> **Work order**:
Find the lines below that contain the string "code", count them, and give only the number.

Data for this exercise Block Start

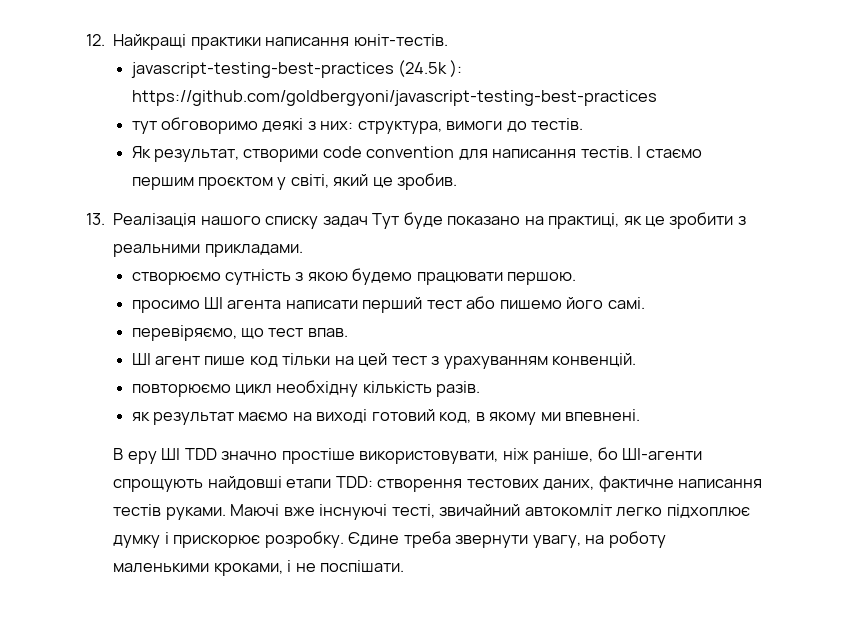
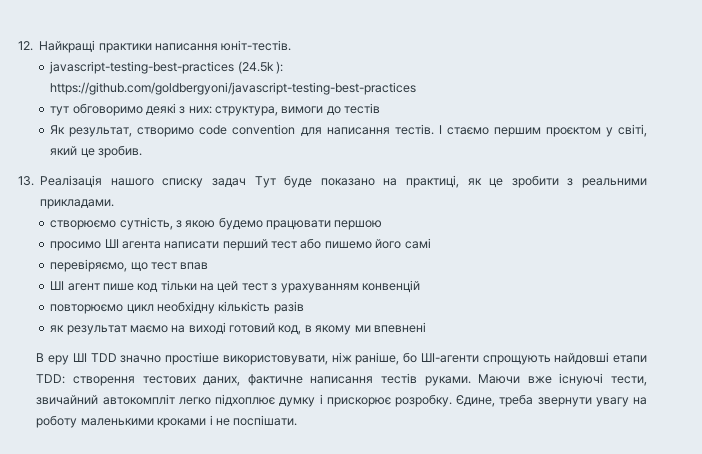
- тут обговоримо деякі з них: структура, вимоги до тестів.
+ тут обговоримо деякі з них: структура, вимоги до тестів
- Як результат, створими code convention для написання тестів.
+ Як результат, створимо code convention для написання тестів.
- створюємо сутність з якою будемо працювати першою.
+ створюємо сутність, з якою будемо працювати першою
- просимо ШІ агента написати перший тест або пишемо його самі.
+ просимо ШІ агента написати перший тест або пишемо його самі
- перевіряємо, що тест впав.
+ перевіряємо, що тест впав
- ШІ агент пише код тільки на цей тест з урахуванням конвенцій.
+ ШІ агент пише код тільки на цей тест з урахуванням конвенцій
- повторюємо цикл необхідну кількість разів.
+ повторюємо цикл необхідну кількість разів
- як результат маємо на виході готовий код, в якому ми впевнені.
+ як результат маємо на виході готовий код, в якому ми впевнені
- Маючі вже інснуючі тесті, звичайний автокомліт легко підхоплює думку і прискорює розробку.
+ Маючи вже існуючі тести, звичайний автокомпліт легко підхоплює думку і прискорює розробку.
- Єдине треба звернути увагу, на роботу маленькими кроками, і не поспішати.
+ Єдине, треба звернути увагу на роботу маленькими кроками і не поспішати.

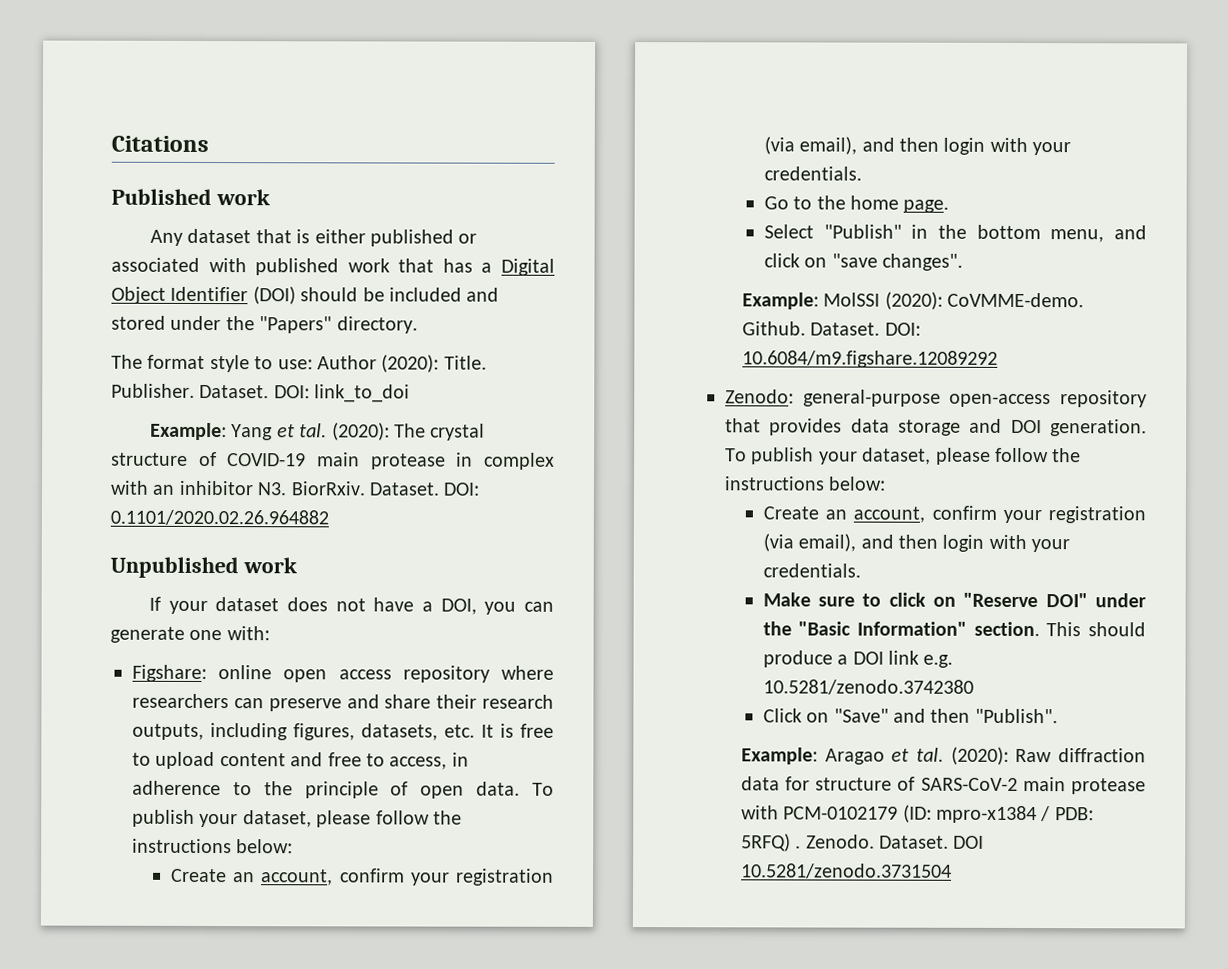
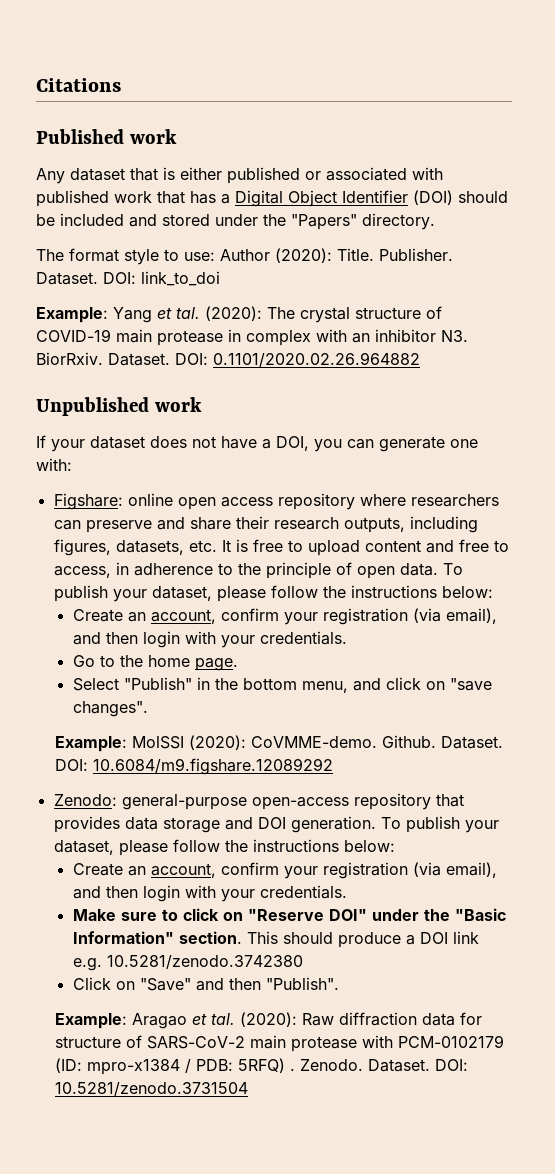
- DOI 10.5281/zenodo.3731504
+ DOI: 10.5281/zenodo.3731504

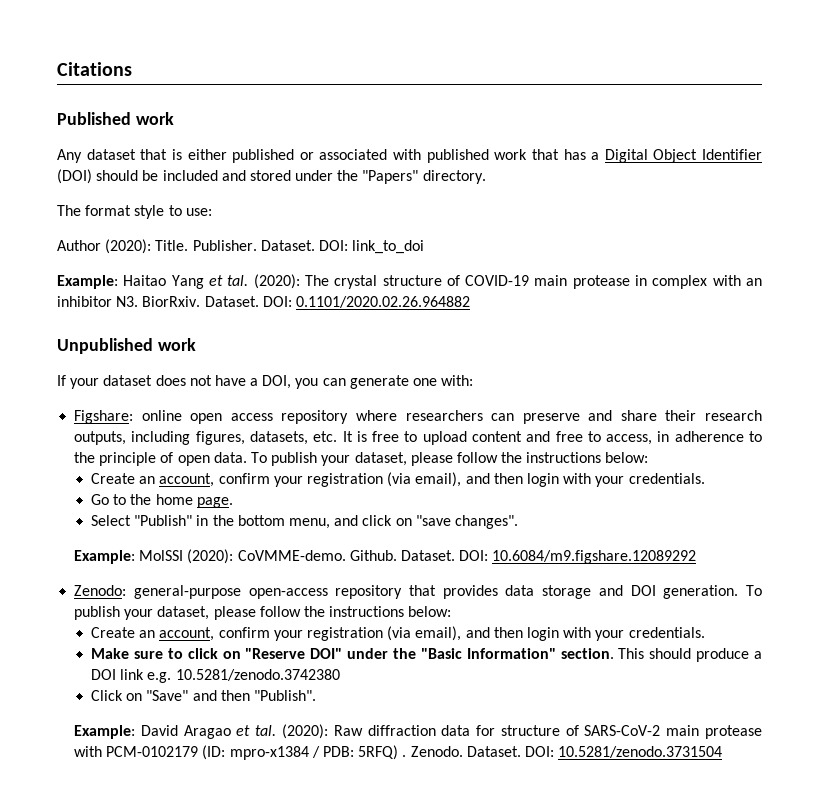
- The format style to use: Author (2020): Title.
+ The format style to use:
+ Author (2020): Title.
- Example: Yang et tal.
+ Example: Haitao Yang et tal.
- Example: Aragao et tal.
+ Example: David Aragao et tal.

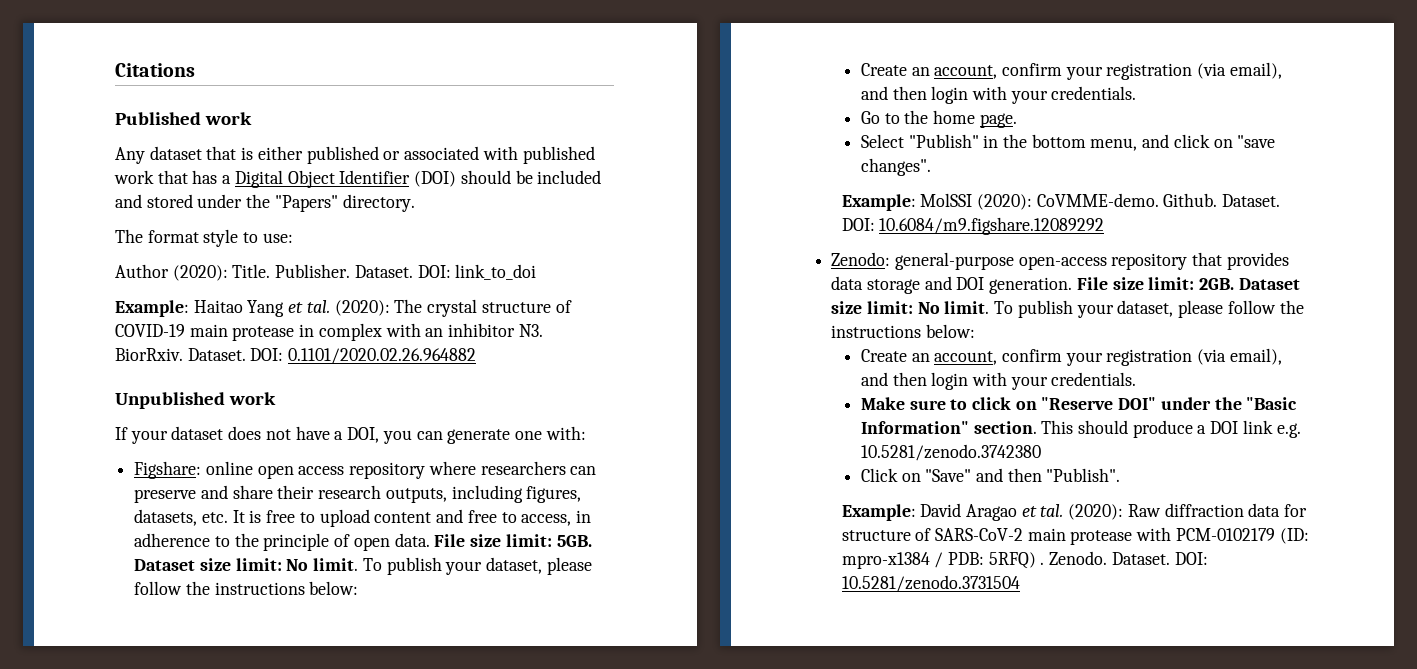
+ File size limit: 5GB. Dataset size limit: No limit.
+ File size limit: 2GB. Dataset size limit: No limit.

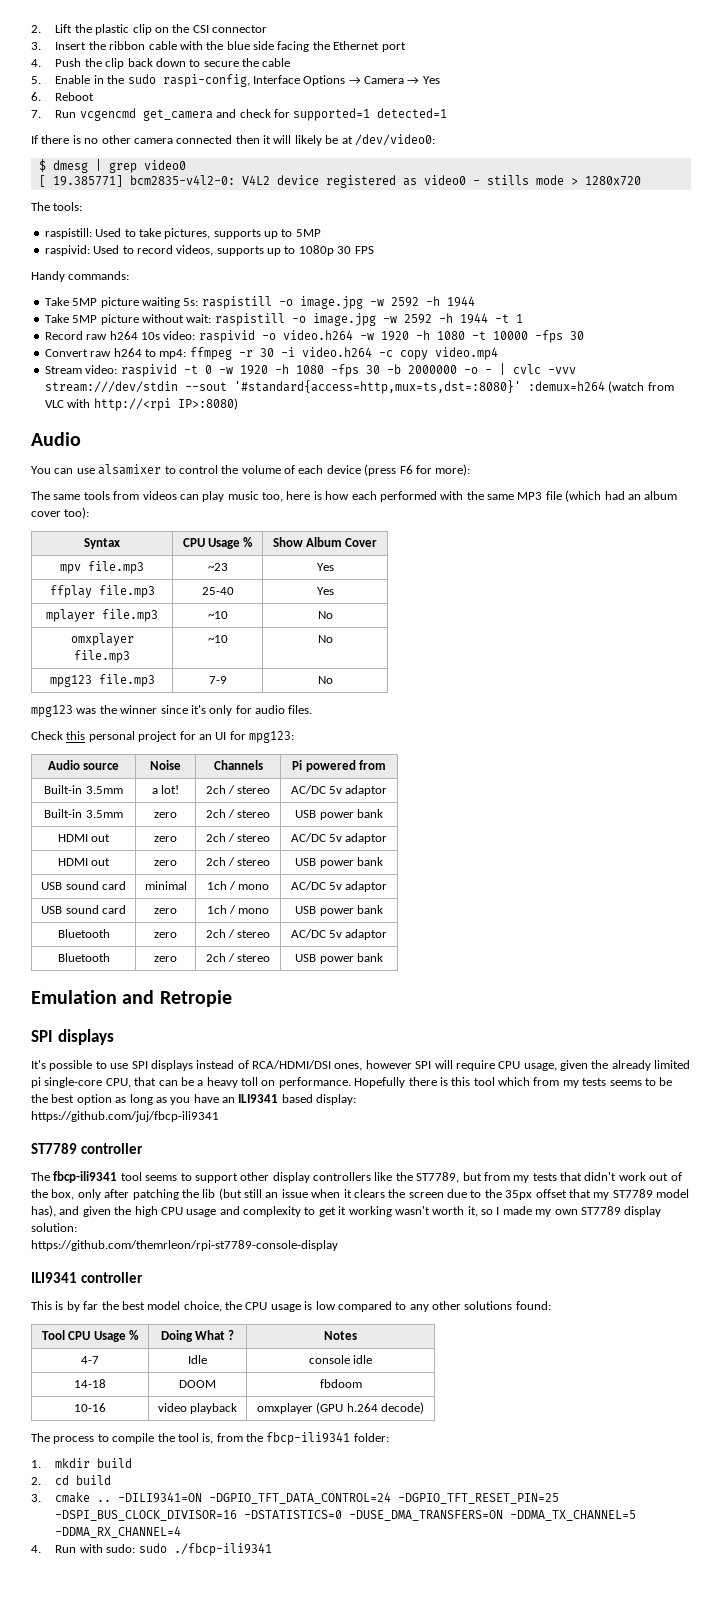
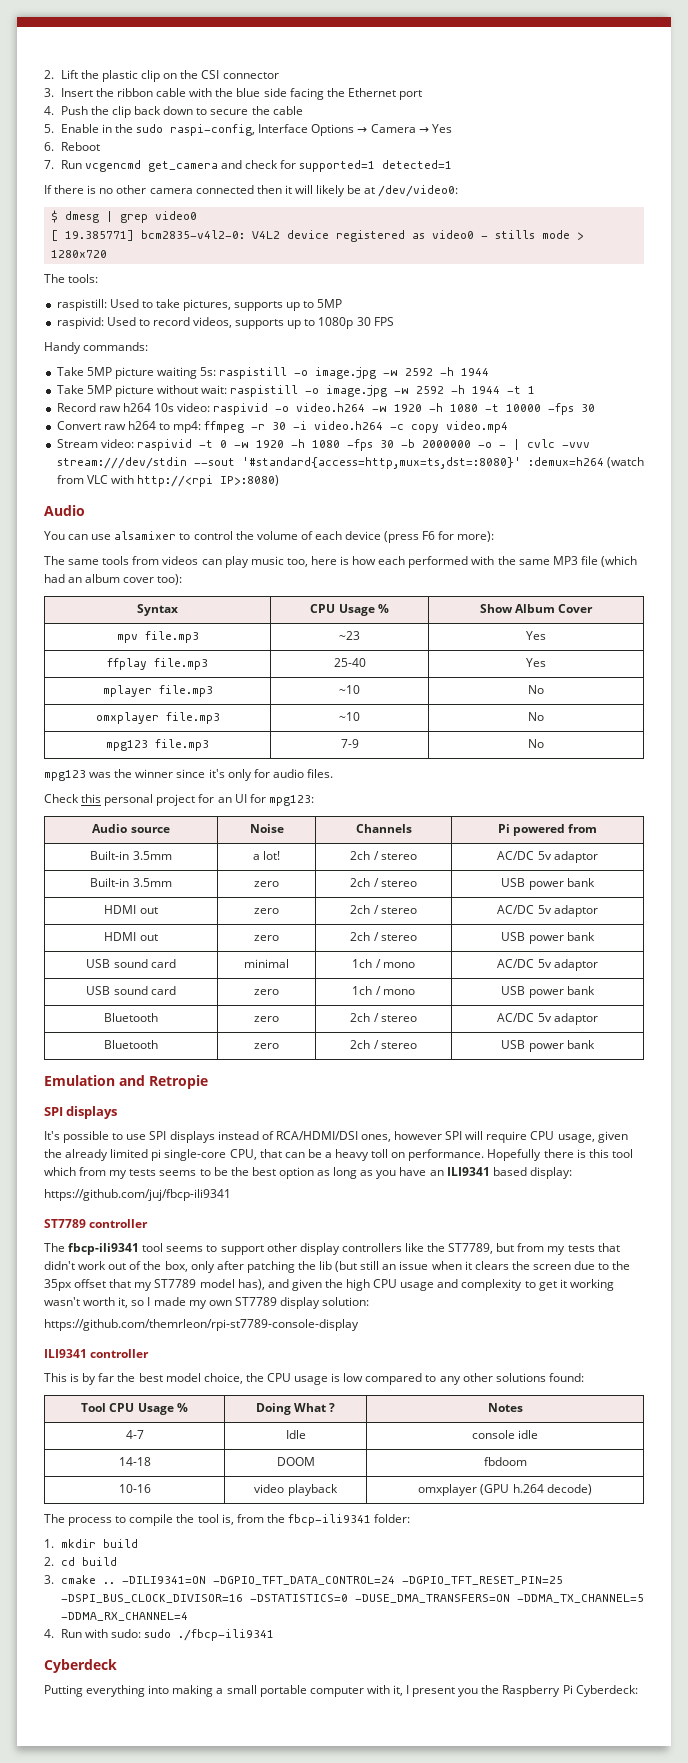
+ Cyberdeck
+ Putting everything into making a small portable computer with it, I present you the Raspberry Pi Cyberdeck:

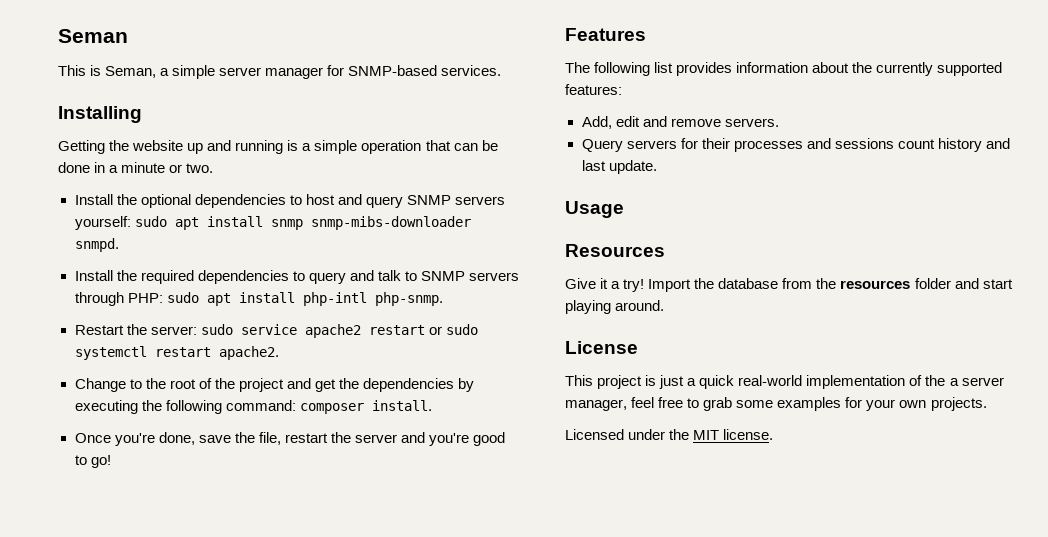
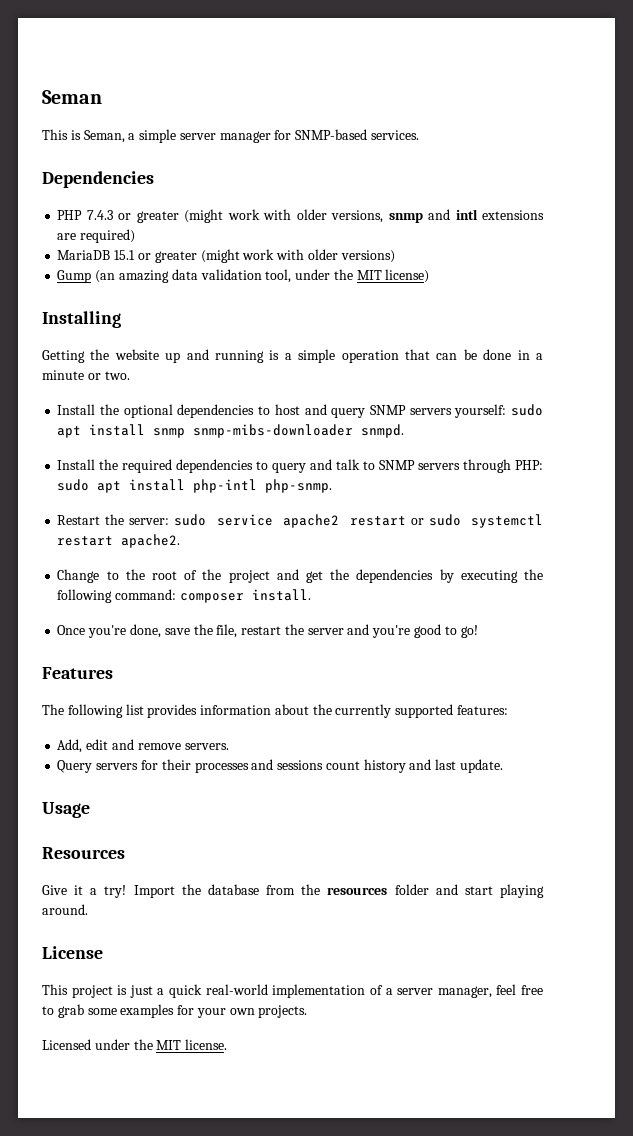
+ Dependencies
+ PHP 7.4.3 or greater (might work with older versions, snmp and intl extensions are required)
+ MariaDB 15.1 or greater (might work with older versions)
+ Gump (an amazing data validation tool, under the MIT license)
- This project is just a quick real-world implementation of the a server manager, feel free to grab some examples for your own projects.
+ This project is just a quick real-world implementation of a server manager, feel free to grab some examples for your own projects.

Data for this exercise Block End

> **Result of the task**:
2